Regular Pentagon Calculator — Area, Perimeter, Diagonals & Golden Ratio

Calculate all properties of a regular pentagon from side length, area, perimeter, apothem, or circumradius. Includes area, perimeter, apothem, diagonals, circumradius, and golden ratio connections.

About the Regular Pentagon Calculator — Area, Perimeter, Diagonals & Golden Ratio

The regular pentagon — a five-sided polygon with all sides and angles equal — holds a special place in geometry thanks to its deep connection to the golden ratio φ = (1+√5)/2 ≈ 1.618. Every diagonal of a regular pentagon is exactly φ times the side length, and when those diagonals intersect, they divide each other in the golden ratio. This relationship has fascinated mathematicians since ancient Greece.

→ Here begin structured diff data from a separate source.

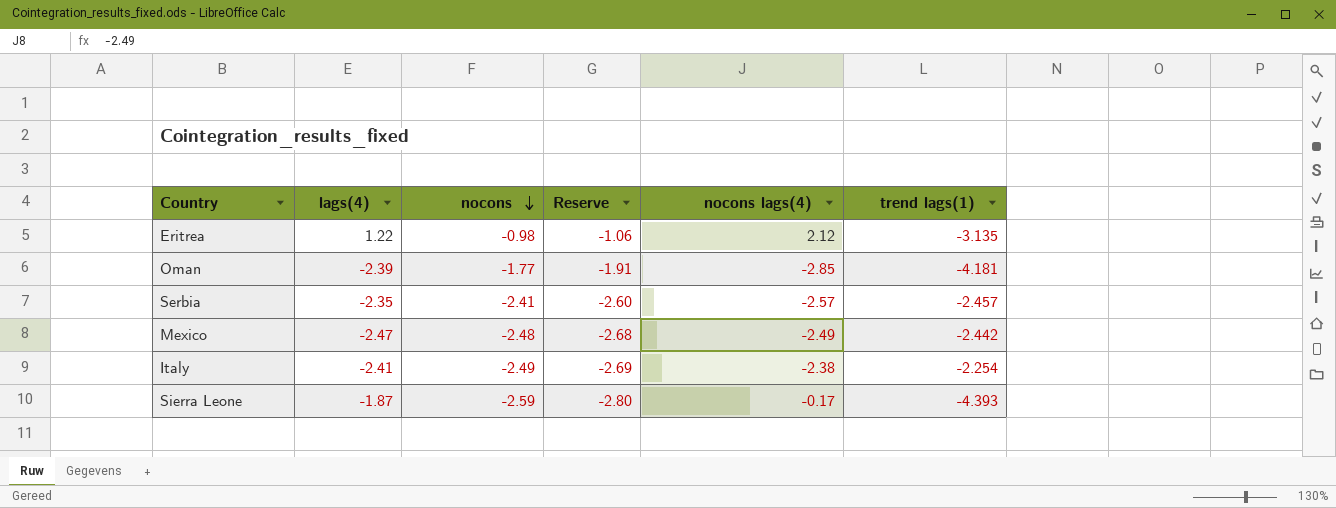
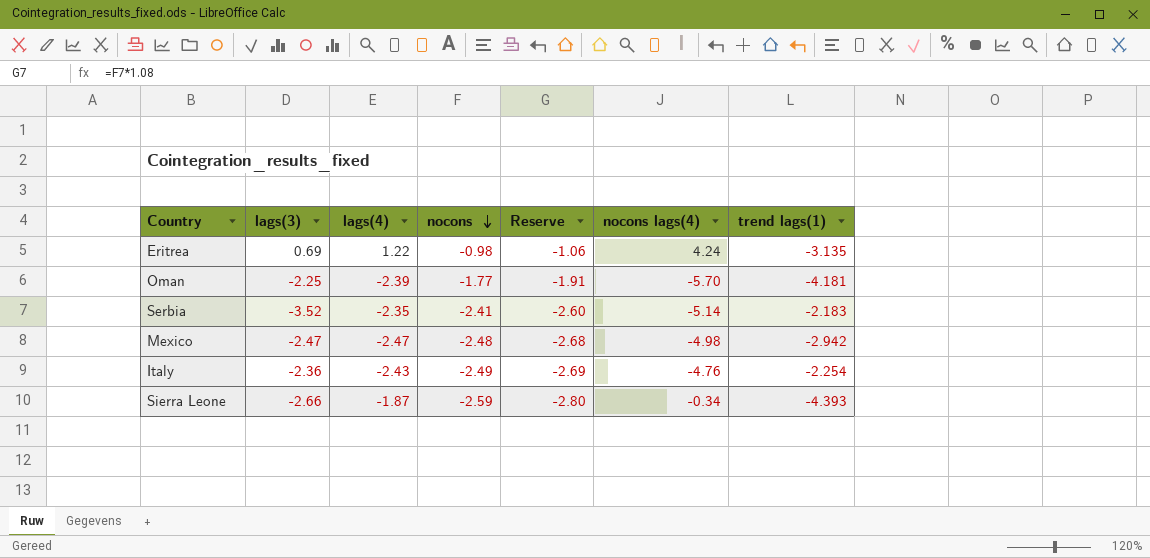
column lags(3) | position: none -> 2
Eritrea | nocons lags(4): 2.12 -> 4.24
Oman | nocons lags(4): -2.85 -> -5.70
Serbia | nocons lags(4): -2.57 -> -5.14
Serbia | trend lags(1): -2.457 -> -2.183
Mexico | nocons lags(4): -2.49 -> -4.98
Mexico | trend lags(1): -2.442 -> -2.942
Italy | lags(4): -2.41 -> -2.43
Italy | nocons lags(4): -2.38 -> -4.76
Sierra Leone | nocons lags(4): -0.17 -> -0.34

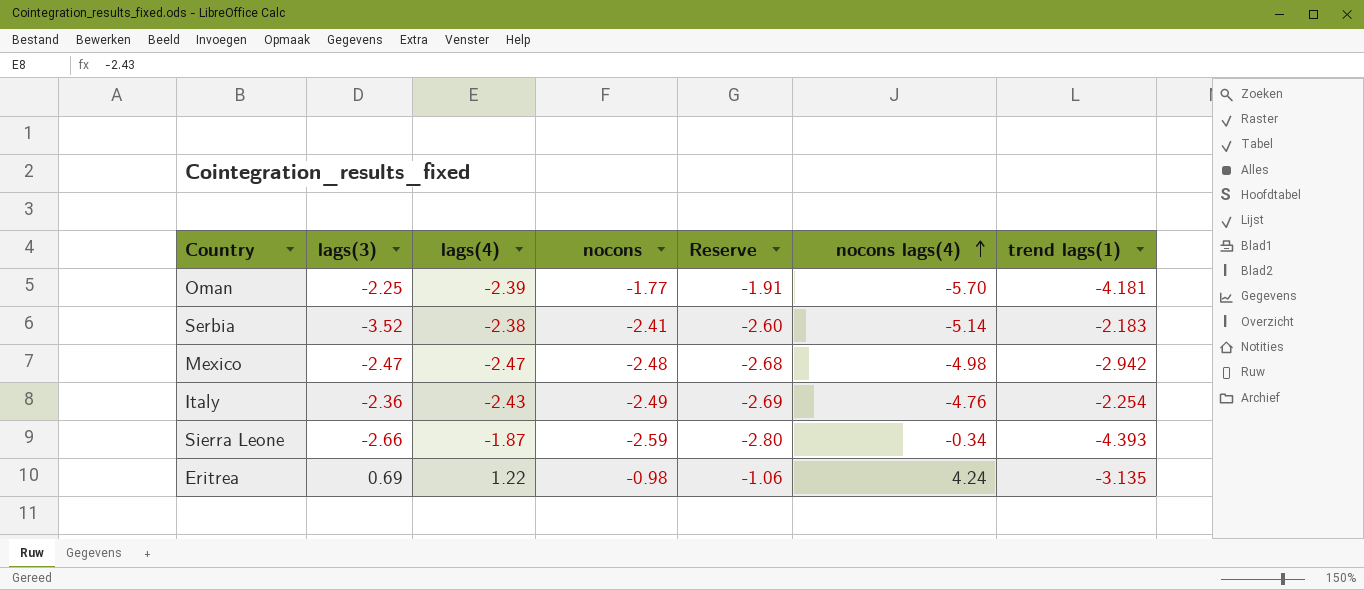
row order: nocons descending -> nocons lags(4) ascending
Serbia | lags(4): -2.35 -> -2.38

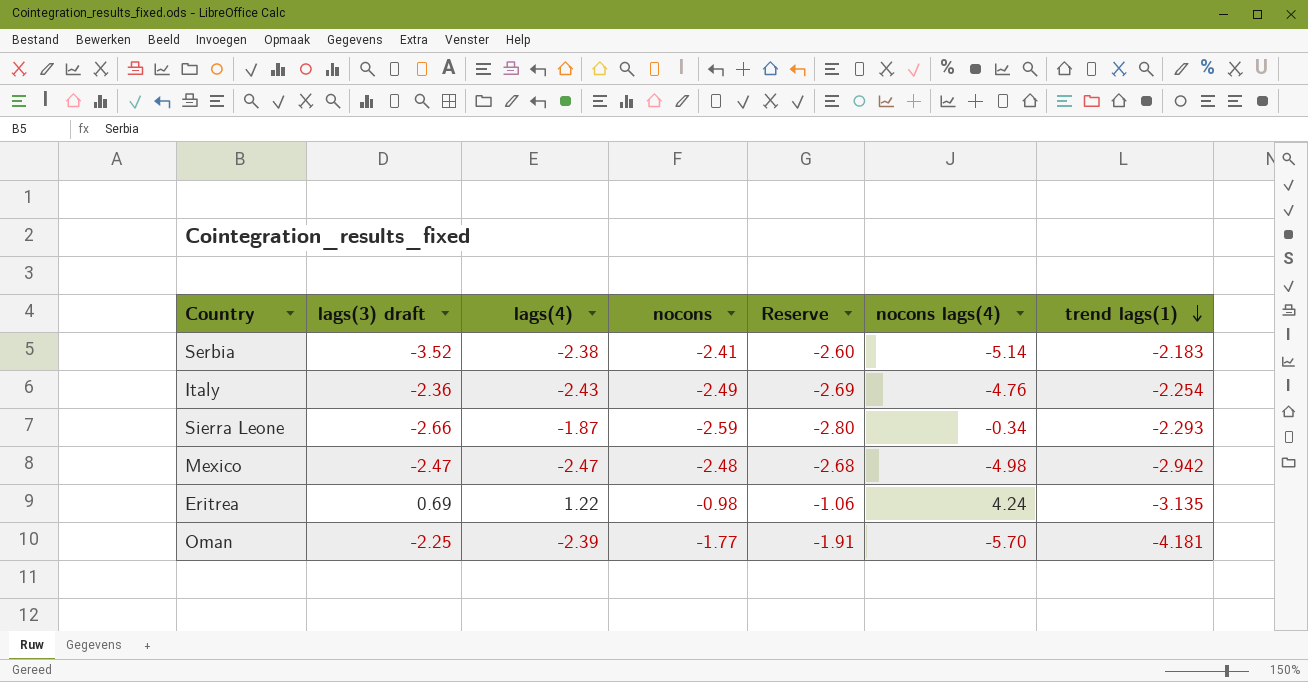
row order: nocons lags(4) ascending -> trend lags(1) descending
column name: lags(3) -> lags(3) draft
Sierra Leone | trend lags(1): -4.393 -> -2.293

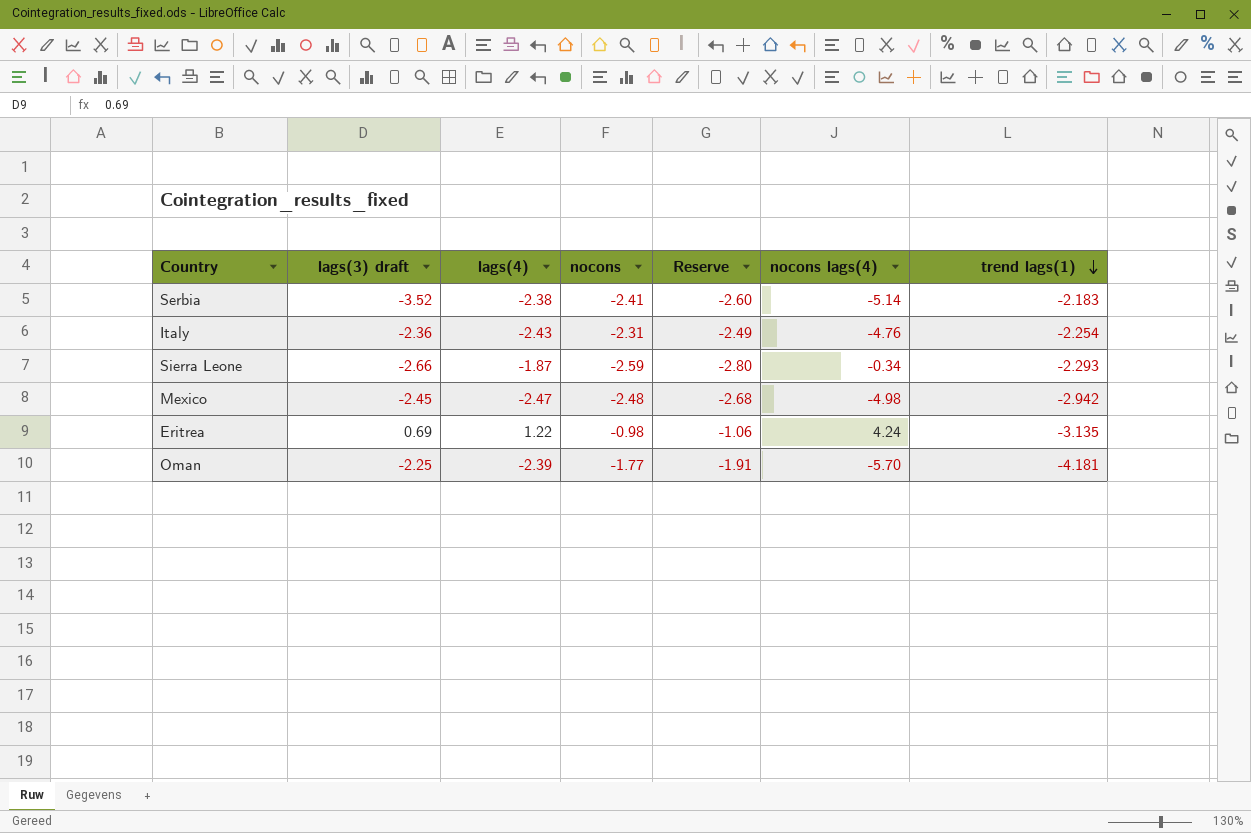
Italy | nocons: -2.49 -> -2.31
Italy | Reserve: -2.69 -> -2.49
Mexico | lags(3) draft: -2.47 -> -2.45

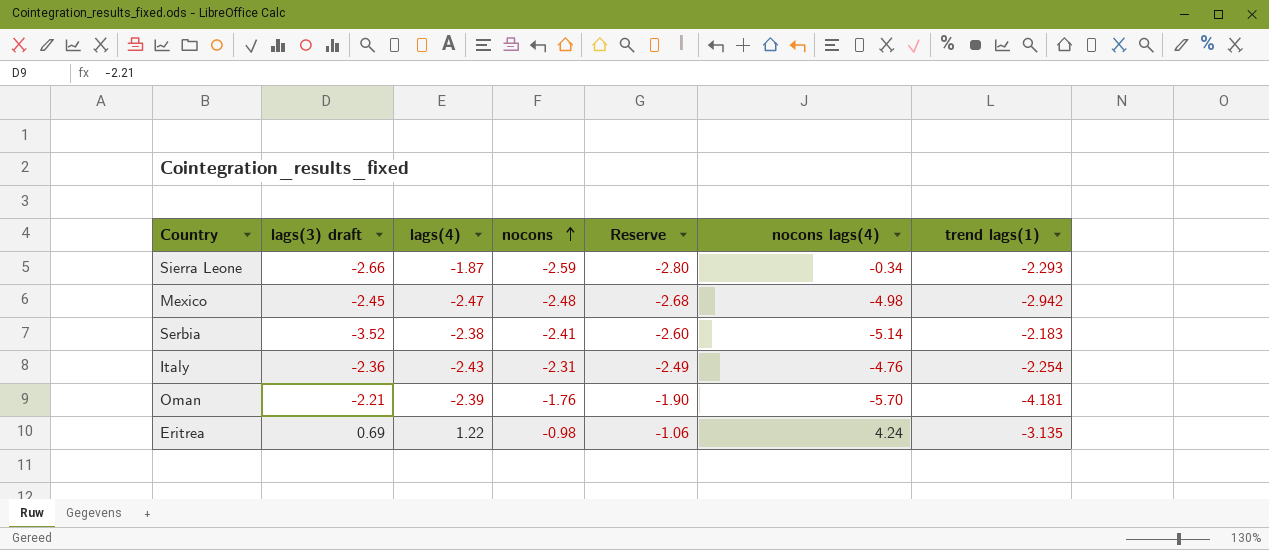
row order: trend lags(1) descending -> nocons ascending
Oman | lags(3) draft: -2.25 -> -2.21
Oman | nocons: -1.77 -> -1.76
Oman | Reserve: -1.91 -> -1.90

A regular pentagon has interior angles of 108° each (the supplement of 72°, the central angle). Its area formula, A = (√(25+10√5)/4)s² ≈ 1.72s², is more complex than simpler polygons but follows from dividing the pentagon into 5 isosceles triangles sharing a vertex at the center. Each triangle has a base equal to the side length and a height equal to the apothem.

The most famous pentagon in the world is the U.S. Department of Defense headquarters in Arlington, Virginia — each outer wall is 281 meters (921 feet) long. Soccer balls feature 12 regular pentagonal panels (black) alongside 20 hexagonal panels (white) in the classic truncated icosahedron design. The pentagram (five-pointed star) is formed by drawing all five diagonals of a regular pentagon.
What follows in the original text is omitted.